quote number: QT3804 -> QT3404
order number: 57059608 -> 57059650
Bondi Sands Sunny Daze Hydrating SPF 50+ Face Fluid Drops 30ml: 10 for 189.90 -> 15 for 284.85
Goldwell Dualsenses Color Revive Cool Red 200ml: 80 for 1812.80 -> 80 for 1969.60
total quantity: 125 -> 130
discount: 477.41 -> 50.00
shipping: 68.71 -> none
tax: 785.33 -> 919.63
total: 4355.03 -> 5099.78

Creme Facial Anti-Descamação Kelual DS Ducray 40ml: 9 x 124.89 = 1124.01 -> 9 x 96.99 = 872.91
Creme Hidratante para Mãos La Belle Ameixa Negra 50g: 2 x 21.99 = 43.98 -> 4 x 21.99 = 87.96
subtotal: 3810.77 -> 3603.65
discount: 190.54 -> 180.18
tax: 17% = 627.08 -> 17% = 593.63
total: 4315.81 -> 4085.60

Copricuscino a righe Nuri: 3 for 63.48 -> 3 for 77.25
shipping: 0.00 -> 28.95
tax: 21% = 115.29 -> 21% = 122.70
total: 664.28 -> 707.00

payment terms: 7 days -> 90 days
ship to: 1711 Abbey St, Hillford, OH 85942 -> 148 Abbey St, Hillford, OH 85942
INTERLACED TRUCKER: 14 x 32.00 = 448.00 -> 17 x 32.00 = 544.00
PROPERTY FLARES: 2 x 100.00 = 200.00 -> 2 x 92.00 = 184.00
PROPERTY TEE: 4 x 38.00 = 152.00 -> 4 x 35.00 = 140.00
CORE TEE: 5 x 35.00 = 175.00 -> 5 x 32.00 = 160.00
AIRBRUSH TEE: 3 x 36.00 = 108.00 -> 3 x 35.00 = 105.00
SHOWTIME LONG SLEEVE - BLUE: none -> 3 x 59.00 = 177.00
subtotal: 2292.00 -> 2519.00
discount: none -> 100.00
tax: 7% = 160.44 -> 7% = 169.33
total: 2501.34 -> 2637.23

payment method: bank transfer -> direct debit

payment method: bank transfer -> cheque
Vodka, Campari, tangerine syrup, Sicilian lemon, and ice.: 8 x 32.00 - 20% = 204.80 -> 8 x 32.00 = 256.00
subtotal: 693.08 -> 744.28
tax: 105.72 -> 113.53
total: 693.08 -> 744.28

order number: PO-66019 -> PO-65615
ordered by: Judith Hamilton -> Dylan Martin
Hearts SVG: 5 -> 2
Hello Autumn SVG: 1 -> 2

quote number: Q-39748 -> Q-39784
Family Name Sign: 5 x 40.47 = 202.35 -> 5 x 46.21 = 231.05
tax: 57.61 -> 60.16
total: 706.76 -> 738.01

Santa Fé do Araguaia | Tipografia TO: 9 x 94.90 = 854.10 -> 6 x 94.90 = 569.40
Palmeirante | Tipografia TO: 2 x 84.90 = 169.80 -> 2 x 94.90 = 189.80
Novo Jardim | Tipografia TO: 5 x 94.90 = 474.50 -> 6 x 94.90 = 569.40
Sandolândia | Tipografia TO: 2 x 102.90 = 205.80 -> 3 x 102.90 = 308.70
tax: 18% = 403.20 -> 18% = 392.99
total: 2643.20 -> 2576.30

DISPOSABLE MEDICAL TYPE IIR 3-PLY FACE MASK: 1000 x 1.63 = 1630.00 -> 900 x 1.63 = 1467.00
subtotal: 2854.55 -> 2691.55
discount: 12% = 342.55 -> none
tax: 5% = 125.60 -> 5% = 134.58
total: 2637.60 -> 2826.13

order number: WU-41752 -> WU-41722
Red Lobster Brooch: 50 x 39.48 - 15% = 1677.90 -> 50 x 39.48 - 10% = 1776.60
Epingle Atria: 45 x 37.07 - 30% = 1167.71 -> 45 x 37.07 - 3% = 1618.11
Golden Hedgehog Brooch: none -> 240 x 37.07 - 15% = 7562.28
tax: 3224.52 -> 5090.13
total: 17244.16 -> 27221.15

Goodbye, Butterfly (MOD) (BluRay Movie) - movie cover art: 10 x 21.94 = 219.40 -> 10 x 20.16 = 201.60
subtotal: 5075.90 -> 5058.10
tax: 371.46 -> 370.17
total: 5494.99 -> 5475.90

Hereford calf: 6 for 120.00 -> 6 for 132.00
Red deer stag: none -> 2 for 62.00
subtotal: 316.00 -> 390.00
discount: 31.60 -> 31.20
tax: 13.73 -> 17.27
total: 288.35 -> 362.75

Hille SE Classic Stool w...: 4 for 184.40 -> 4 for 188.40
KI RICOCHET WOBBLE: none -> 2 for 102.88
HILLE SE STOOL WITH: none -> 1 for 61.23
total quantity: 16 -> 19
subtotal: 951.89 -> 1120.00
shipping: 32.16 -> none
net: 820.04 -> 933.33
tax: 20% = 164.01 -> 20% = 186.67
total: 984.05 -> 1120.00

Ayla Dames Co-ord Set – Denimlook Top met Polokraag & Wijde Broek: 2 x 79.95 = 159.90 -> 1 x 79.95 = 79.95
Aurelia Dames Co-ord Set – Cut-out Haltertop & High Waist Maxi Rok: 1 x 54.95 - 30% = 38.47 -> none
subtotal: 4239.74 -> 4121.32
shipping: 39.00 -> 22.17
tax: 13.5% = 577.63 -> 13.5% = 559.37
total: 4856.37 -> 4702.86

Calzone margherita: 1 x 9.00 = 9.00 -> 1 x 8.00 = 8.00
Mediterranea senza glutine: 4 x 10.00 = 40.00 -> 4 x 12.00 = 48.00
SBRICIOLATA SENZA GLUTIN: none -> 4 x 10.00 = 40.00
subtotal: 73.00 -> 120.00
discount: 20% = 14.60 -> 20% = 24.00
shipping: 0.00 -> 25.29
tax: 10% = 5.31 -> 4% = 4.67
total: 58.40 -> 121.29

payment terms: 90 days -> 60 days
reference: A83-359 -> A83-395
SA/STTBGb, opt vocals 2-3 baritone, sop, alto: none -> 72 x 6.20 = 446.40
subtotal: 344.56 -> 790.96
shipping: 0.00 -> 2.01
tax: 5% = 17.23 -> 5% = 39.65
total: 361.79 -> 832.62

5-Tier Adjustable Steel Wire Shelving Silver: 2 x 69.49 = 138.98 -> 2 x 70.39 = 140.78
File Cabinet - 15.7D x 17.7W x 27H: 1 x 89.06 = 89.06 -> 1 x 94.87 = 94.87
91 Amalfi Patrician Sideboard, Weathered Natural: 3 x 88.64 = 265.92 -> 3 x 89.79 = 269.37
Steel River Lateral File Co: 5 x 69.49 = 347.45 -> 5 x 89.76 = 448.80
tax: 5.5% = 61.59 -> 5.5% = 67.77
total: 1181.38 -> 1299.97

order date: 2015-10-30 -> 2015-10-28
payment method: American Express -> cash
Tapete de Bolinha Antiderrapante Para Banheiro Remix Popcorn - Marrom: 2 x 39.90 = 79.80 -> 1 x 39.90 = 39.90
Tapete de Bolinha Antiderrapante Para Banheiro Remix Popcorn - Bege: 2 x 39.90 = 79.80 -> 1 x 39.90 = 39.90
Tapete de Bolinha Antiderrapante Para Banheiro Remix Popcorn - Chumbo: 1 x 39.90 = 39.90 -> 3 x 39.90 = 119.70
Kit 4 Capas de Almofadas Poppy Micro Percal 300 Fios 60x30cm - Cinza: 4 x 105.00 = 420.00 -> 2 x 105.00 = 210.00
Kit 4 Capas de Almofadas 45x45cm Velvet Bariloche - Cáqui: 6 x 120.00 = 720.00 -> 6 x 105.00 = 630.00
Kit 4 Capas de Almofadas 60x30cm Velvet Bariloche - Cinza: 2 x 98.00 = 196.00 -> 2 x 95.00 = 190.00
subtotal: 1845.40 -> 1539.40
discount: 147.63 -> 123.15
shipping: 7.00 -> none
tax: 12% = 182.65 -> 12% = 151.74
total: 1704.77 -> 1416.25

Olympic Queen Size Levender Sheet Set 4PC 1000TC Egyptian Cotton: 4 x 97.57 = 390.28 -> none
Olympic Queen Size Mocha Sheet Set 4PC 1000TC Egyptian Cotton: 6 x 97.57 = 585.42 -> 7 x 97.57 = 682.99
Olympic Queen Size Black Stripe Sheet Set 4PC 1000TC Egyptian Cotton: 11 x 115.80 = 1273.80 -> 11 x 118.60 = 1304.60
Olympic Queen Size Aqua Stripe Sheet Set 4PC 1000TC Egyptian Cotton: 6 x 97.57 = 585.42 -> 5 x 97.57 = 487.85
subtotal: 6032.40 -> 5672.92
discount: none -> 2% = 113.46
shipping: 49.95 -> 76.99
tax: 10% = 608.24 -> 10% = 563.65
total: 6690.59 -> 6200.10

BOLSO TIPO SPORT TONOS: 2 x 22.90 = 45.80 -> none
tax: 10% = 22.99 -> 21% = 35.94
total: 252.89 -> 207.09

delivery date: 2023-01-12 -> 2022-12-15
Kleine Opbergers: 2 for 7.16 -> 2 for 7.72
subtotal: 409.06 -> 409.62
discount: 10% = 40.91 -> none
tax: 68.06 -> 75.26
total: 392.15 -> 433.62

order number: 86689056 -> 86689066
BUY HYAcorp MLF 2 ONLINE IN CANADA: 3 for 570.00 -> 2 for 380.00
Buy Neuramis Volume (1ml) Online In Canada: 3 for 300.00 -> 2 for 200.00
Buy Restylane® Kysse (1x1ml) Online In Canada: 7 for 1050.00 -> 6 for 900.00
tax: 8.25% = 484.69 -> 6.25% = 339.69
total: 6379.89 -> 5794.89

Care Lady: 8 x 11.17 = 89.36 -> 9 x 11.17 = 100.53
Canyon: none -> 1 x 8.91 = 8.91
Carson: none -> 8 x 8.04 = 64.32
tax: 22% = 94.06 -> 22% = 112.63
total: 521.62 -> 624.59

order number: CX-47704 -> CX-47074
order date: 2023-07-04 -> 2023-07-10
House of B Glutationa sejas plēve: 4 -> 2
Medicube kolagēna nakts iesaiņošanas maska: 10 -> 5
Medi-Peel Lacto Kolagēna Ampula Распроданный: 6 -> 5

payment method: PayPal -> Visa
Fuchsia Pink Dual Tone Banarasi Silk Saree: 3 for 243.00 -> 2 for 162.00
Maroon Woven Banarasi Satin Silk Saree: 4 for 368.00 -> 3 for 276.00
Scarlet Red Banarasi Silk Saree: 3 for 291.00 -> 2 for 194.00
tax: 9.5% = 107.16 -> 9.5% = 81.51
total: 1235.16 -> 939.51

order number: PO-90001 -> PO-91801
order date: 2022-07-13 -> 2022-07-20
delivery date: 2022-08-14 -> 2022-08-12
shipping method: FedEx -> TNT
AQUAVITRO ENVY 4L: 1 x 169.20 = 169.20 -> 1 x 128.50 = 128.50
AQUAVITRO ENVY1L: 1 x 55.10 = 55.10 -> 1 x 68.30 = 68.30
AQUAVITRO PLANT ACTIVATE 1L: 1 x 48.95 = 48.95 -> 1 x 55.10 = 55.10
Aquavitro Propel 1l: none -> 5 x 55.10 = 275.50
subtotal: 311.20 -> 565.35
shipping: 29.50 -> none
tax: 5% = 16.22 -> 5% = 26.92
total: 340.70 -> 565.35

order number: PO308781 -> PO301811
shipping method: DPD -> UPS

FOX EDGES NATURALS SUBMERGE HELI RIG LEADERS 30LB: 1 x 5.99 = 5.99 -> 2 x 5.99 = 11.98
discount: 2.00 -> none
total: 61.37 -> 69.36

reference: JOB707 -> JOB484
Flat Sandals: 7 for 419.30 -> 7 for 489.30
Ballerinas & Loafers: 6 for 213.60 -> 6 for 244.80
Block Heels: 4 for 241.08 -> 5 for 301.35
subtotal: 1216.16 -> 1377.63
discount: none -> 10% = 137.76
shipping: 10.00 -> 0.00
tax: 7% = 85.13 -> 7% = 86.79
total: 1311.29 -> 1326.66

### WORK REQUIRED
Would you copy, unchanged, the stretch of the records above that begins at the line containing "tax: 12% = 182.65 -> 12% = 151.74" and ends at the line containing "Care Lady: 8", and only that?

### THE COMPLETED TASK
tax: 12% = 182.65 -> 12% = 151.74
total: 1704.77 -> 1416.25

Olympic Queen Size Levender Sheet Set 4PC 1000TC Egyptian Cotton: 4 x 97.57 = 390.28 -> none
Olympic Queen Size Mocha Sheet Set 4PC 1000TC Egyptian Cotton: 6 x 97.57 = 585.42 -> 7 x 97.57 = 682.99
Olympic Queen Size Black Stripe Sheet Set 4PC 1000TC Egyptian Cotton: 11 x 115.80 = 1273.80 -> 11 x 118.60 = 1304.60
Olympic Queen Size Aqua Stripe Sheet Set 4PC 1000TC Egyptian Cotton: 6 x 97.57 = 585.42 -> 5 x 97.57 = 487.85
subtotal: 6032.40 -> 5672.92
discount: none -> 2% = 113.46
shipping: 49.95 -> 76.99
tax: 10% = 608.24 -> 10% = 563.65
total: 6690.59 -> 6200.10

BOLSO TIPO SPORT TONOS: 2 x 22.90 = 45.80 -> none
tax: 10% = 22.99 -> 21% = 35.94
total: 252.89 -> 207.09

delivery date: 2023-01-12 -> 2022-12-15
Kleine Opbergers: 2 for 7.16 -> 2 for 7.72
subtotal: 409.06 -> 409.62
discount: 10% = 40.91 -> none
tax: 68.06 -> 75.26
total: 392.15 -> 433.62

order number: 86689056 -> 86689066
BUY HYAcorp MLF 2 ONLINE IN CANADA: 3 for 570.00 -> 2 for 380.00
Buy Neuramis Volume (1ml) Online In Canada: 3 for 300.00 -> 2 for 200.00
Buy Restylane® Kysse (1x1ml) Online In Canada: 7 for 1050.00 -> 6 for 900.00
tax: 8.25% = 484.69 -> 6.25% = 339.69
total: 6379.89 -> 5794.89

Care Lady: 8 x 11.17 = 89.36 -> 9 x 11.17 = 100.53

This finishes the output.